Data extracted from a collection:

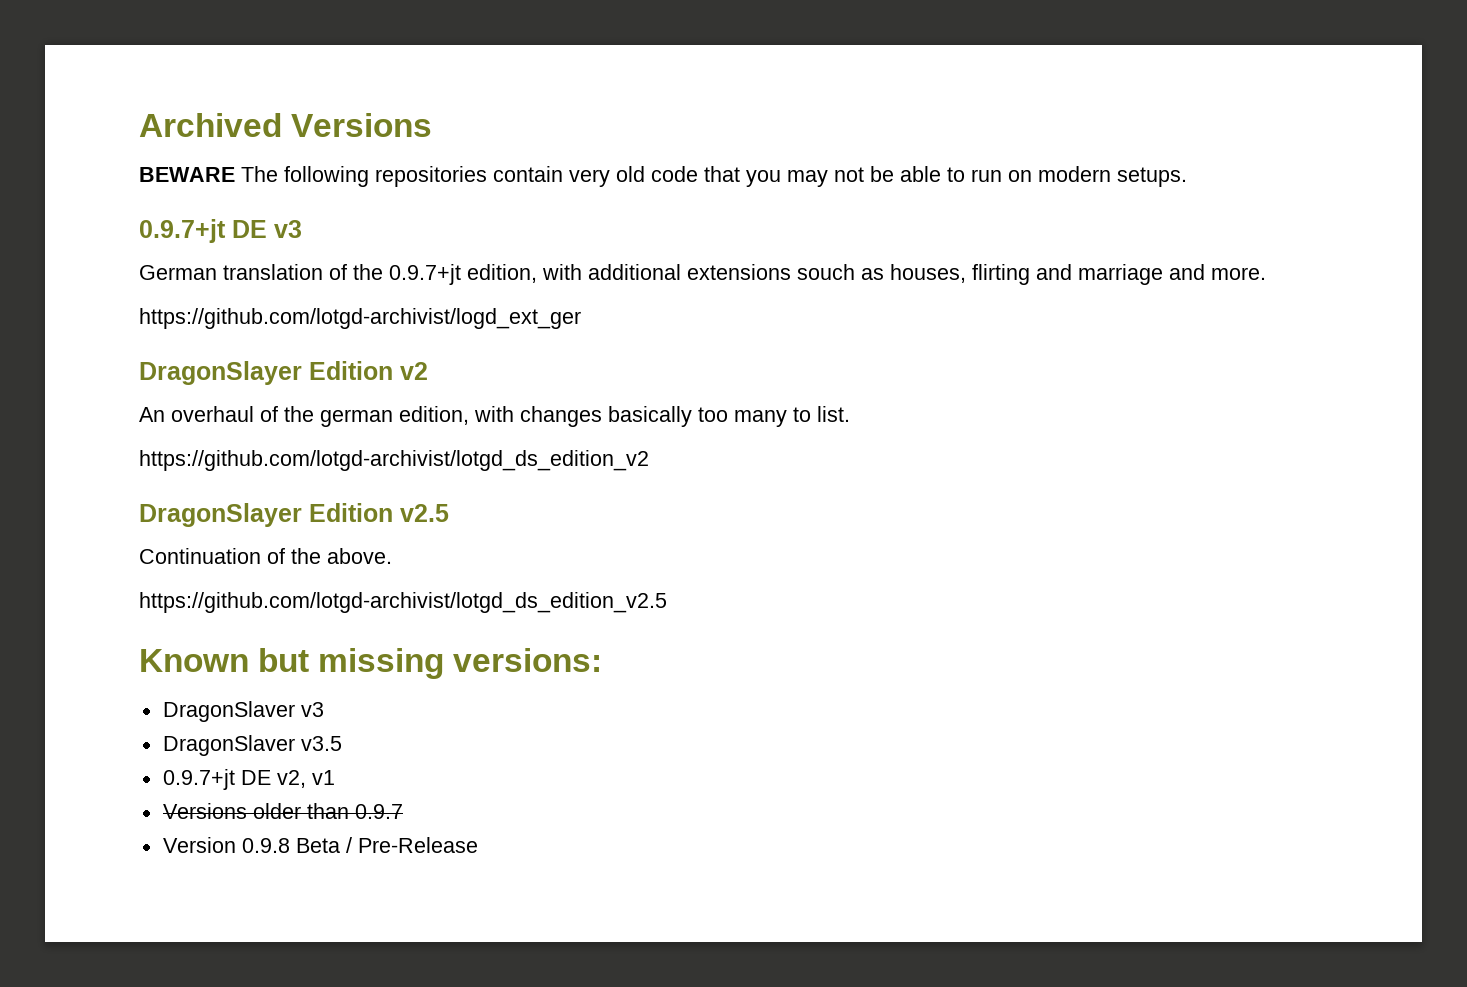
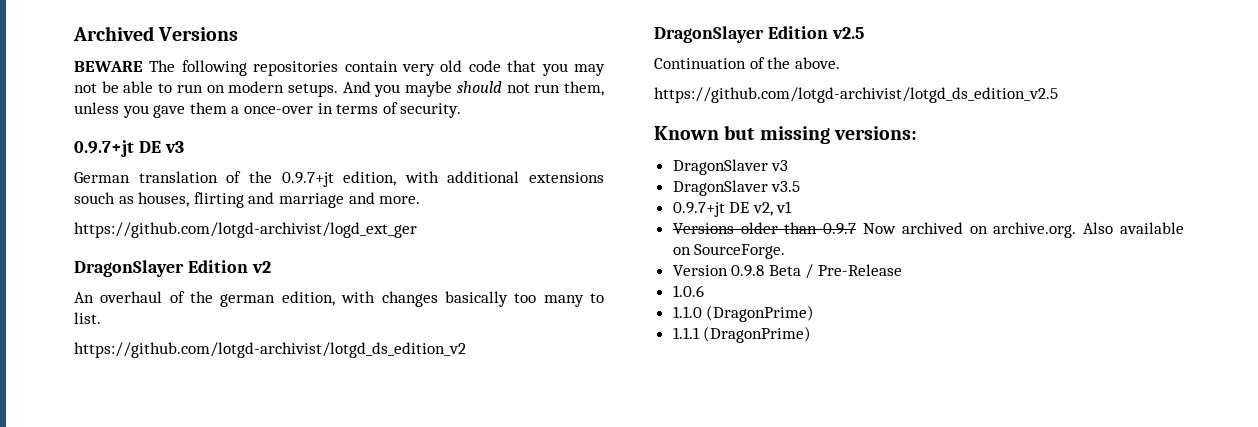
+ And you maybe should not run them, unless you gave them a once-over in terms of security.
- Versions older than 0.9.7
+ Versions older than 0.9.7 Now archived on archive.org. Also available on SourceForge.
+ 1.0.6
+ 1.1.0 (DragonPrime)
+ 1.1.1 (DragonPrime)

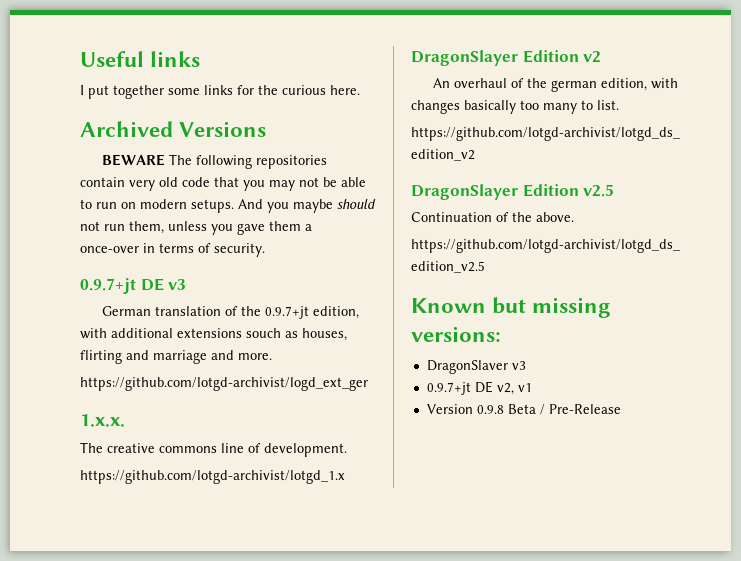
+ Useful links
+ I put together some links for the curious here.
+ 1.x.x.
+ The creative commons line of development.
+ https://github.com/lotgd-archivist/lotgd_1.x
- DragonSlaver v3.5
- Versions older than 0.9.7 Now archived on archive.org. Also available on SourceForge.
- 1.0.6
- 1.1.0 (DragonPrime)
- 1.1.1 (DragonPrime)

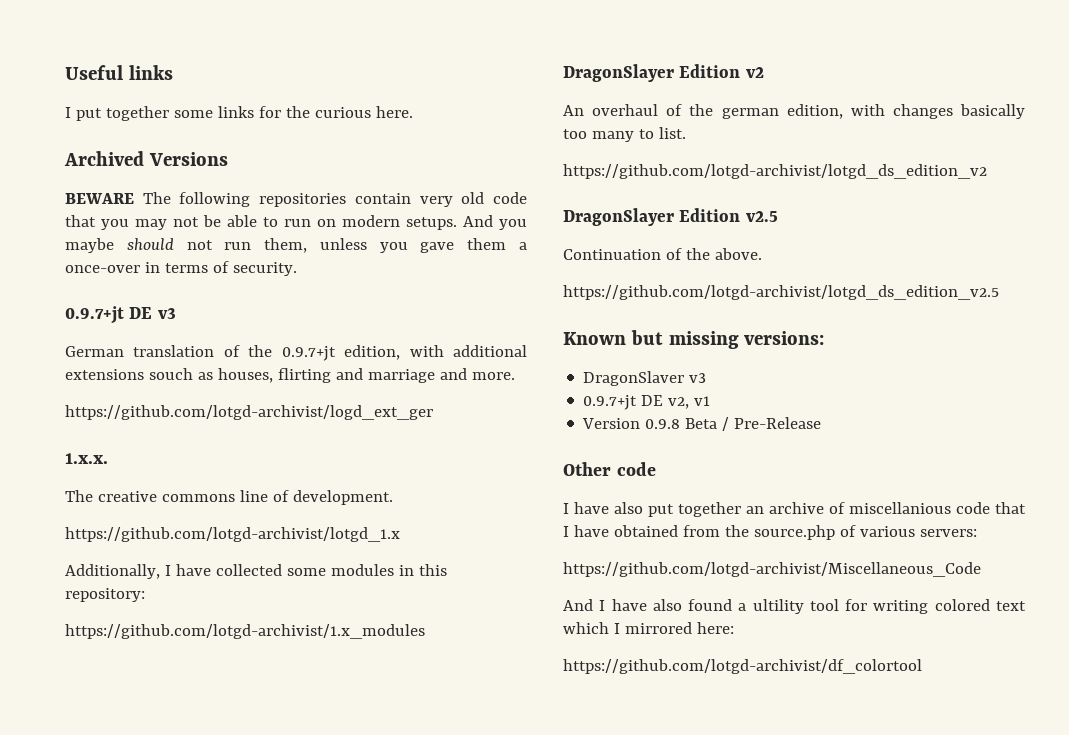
+ Additionally, I have collected some modules in this repository:
+ https://github.com/lotgd-archivist/1.x_modules
+ Other code
+ I have also put together an archive of miscellanious code that I have obtained from the source.php of various servers:
+ https://github.com/lotgd-archivist/Miscellaneous_Code
+ And I have also found a ultility tool for writing colored text which I mirrored here:
+ https://github.com/lotgd-archivist/df_colortool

REQUIREMENT:
Lines containing "archivist" in the records above: how many are there? Give only the number.

OUTPUT BELOW:
4